[Records excerpted from a collection]
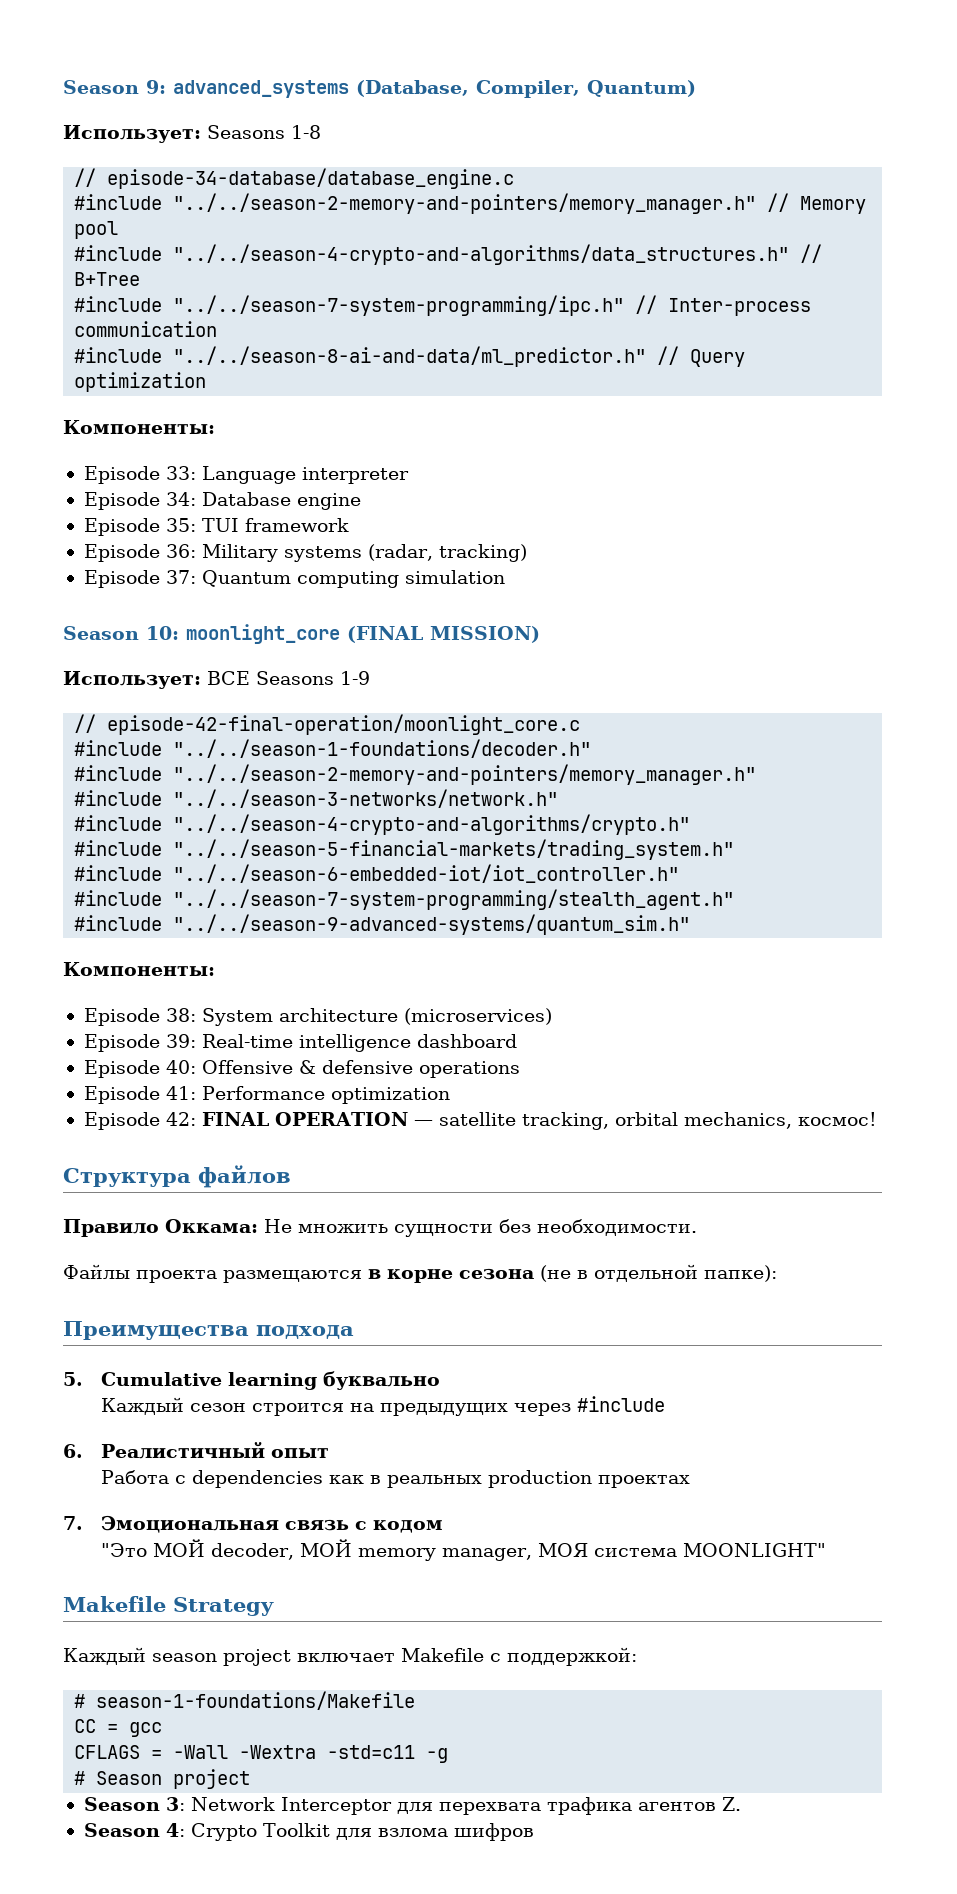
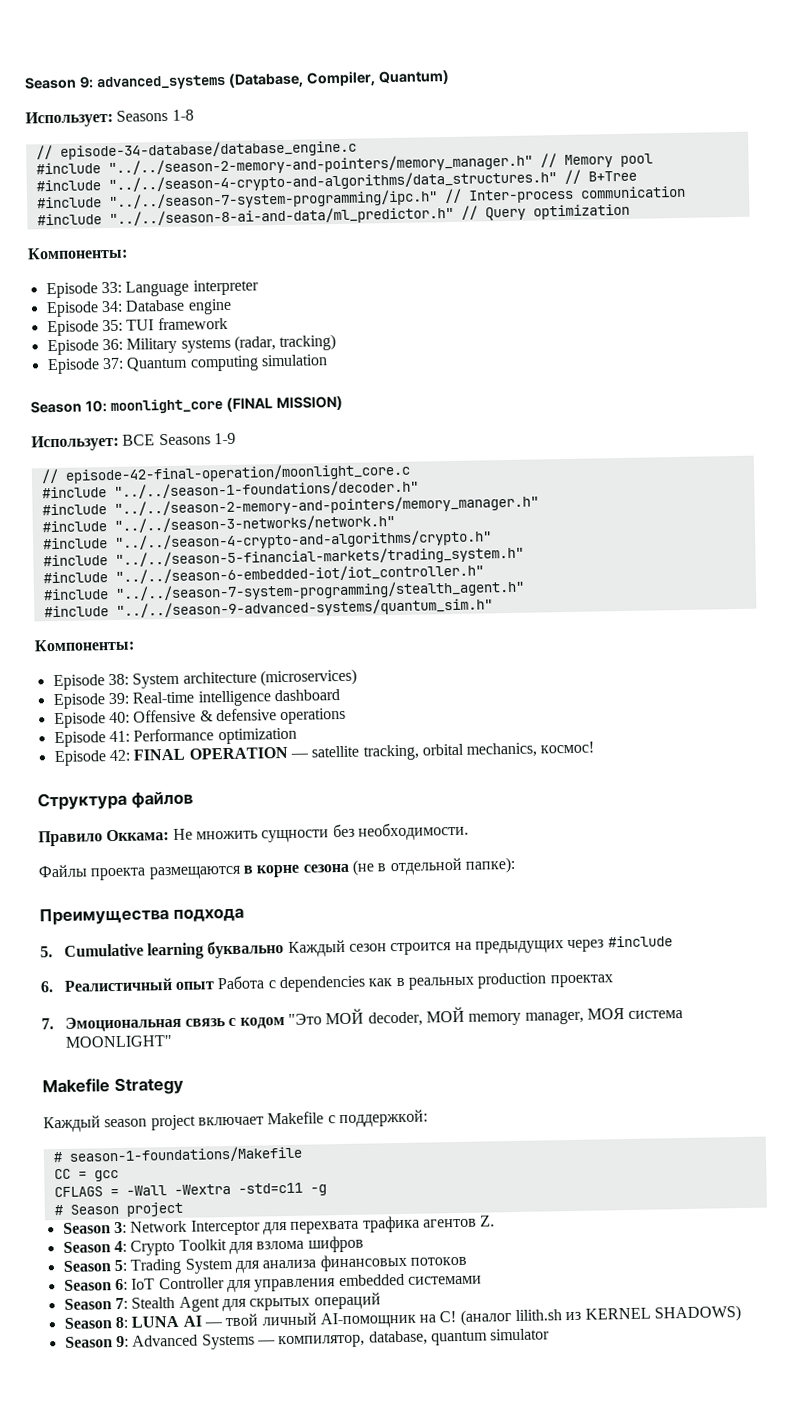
- 5. Cumulative learning буквально
- Каждый сезон строится на предыдущих через #include
+ 5. Cumulative learning буквально Каждый сезон строится на предыдущих через #include
- 6. Реалистичный опыт
- Работа с dependencies как в реальных production проектах
+ 6. Реалистичный опыт Работа с dependencies как в реальных production проектах
- 7. Эмоциональная связь с кодом
- "Это МОЙ decoder, МОЙ memory manager, МОЯ система MOONLIGHT"
+ 7. Эмоциональная связь с кодом "Это МОЙ decoder, МОЙ memory manager, МОЯ система MOONLIGHT"
+ Season 5: Trading System для анализа финансовых потоков
+ Season 6: IoT Controller для управления embedded системами
+ Season 7: Stealth Agent для скрытых операций
+ Season 8: LUNA AI — твой личный AI-помощник на C! (аналог lilith.sh из KERNEL SHADOWS)
+ Season 9: Advanced Systems — компилятор, database, quantum simulator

**Problem statement**
Which lines of the data contain the string "строится"? Copy each of them.

**Exercise solution**
- Каждый сезон строится на предыдущих через #include
+ 5. Cumulative learning буквально Каждый сезон строится на предыдущих через #include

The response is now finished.